But you’ll notice it’s on the water. So it’s a port city. So it’s an area, just like Corinth, the bottom circle, where you have a lot of sailors and things like that overnight, people traveling through constantly.
And of course, if you’re living or moving through that kind of city, it’s sort of like, well, I might as well shack up with somebody. I might as well hook up, I guess is the term that’s being used today, with a prostitute. I don’t really have any reputation to protect because I’m only going to be here for 24 hours or 48 hours or whatever.
So prostitution flourished in those kind of cities. In fact, in Corinth, the second circle down there, the actual word in the Greek language, korinthiazomai[5], which is a word for immorality.
So immorality itself, in Koine Greek, got its name from the city of Corinth, which was well known for its sexual immorality. It’s kind of like how we use the word Vegas today. What happens in Vegas stays in Vegas kind of thing. When you say that, everybody knows exactly what you’re talking about. And that’s how Corinth was known for sexual immorality to the point where they actually had a word for it for immorality derived from the city of Corinth.

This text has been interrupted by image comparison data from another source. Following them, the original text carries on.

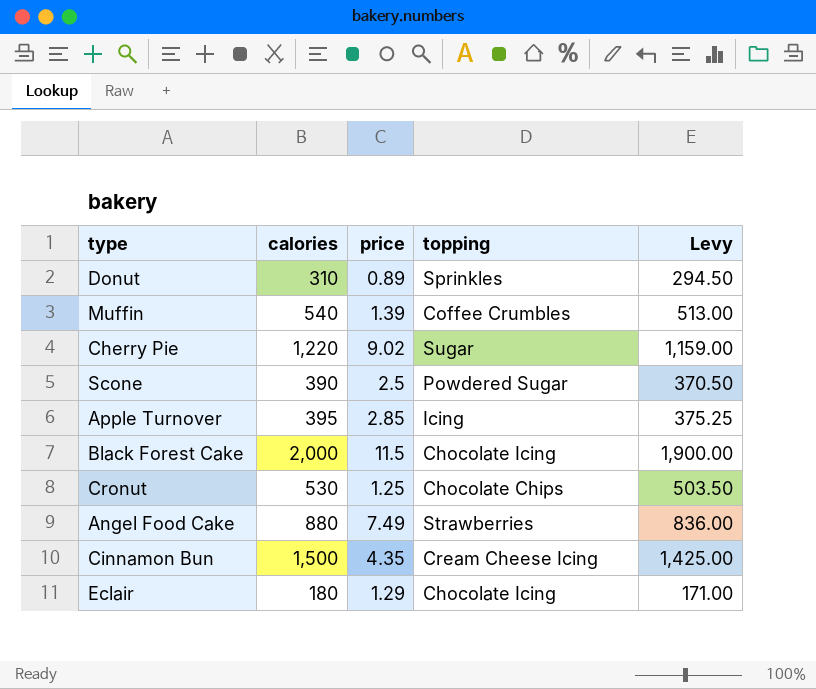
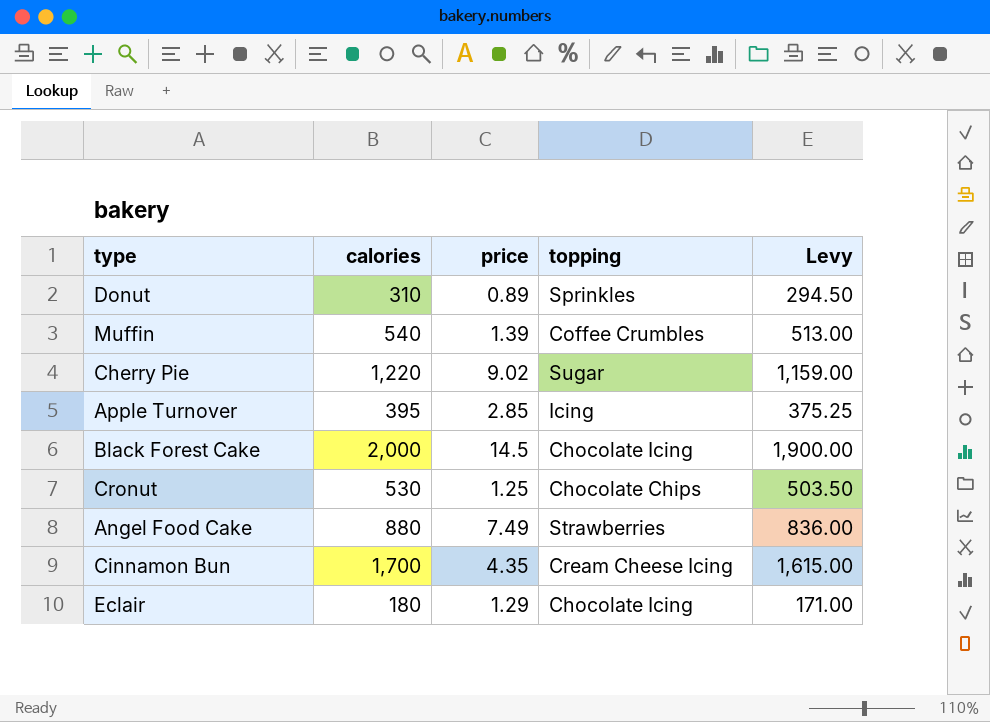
row Scone: 390 | 2.5 | Powdered Sugar | 370.50 -> none
Black Forest Cake | price: 11.5 -> 14.5
Cinnamon Bun | calories: 1,500 -> 1,700
Cinnamon Bun | Levy: 1,425.00 -> 1,615.00

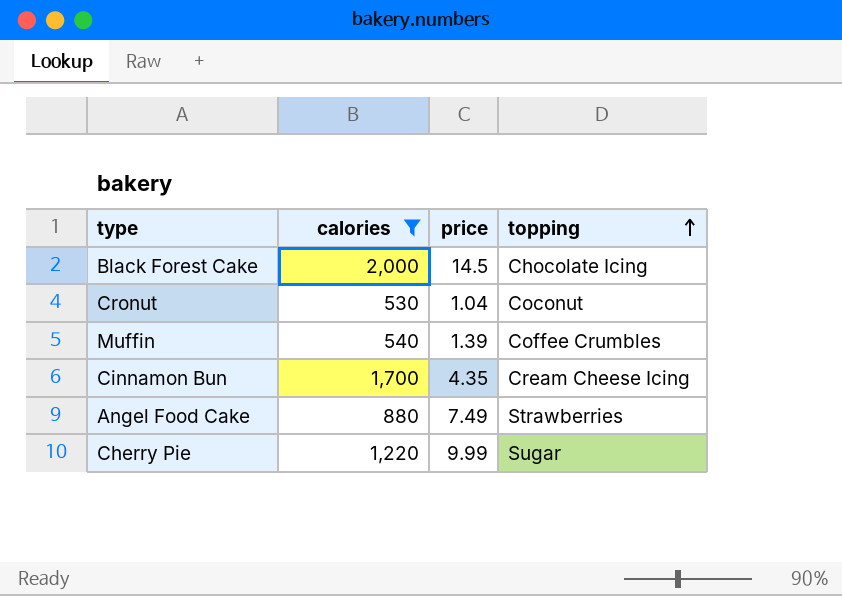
filter: none -> calories >= 530
row order: none -> topping ascending
column Levy | formula: [calories] * 0.95 -> none
Cronut | price: 1.25 -> 1.04
Cronut | topping: Chocolate Chips -> Coconut
Cherry Pie | price: 9.02 -> 9.99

And what pagan religions did is they said, okay, everybody’s going to be sexually immoral, but we’re just going to call it religion. It’s going to be committing sexual immorality with a temple prostitute or a priestess. So you can imagine why a religion like that would be very popular, right? And so this was the reality that Paul was dealing with in Thessalonica. This was the reality that he was dealing with in Corinth, where he actually wrote this letter from.
And so when he says here, 1 Thessalonians 4:5, “not in lustful passion, like the Gentiles who do not know God;”, everybody knew exactly what he was talking about.
There are in the Bible several lists. We call them the vice lists. I’ll read a few to you. But they all have something in common. They all talk about sexual immorality. And they talk about sexual immorality as coming from unbelievers.
Unfortunately, these vice lists have been turned into if you don’t live a certain way, then you’re not going to heaven. Which, if you believe that, it destroys your assurance. So because of a mishandling of the vice lists, thinking it’s turned on Christians, those that live like this will not inherit the kingdom of heaven. You have a generation of Christians now that have no assurance of their salvation.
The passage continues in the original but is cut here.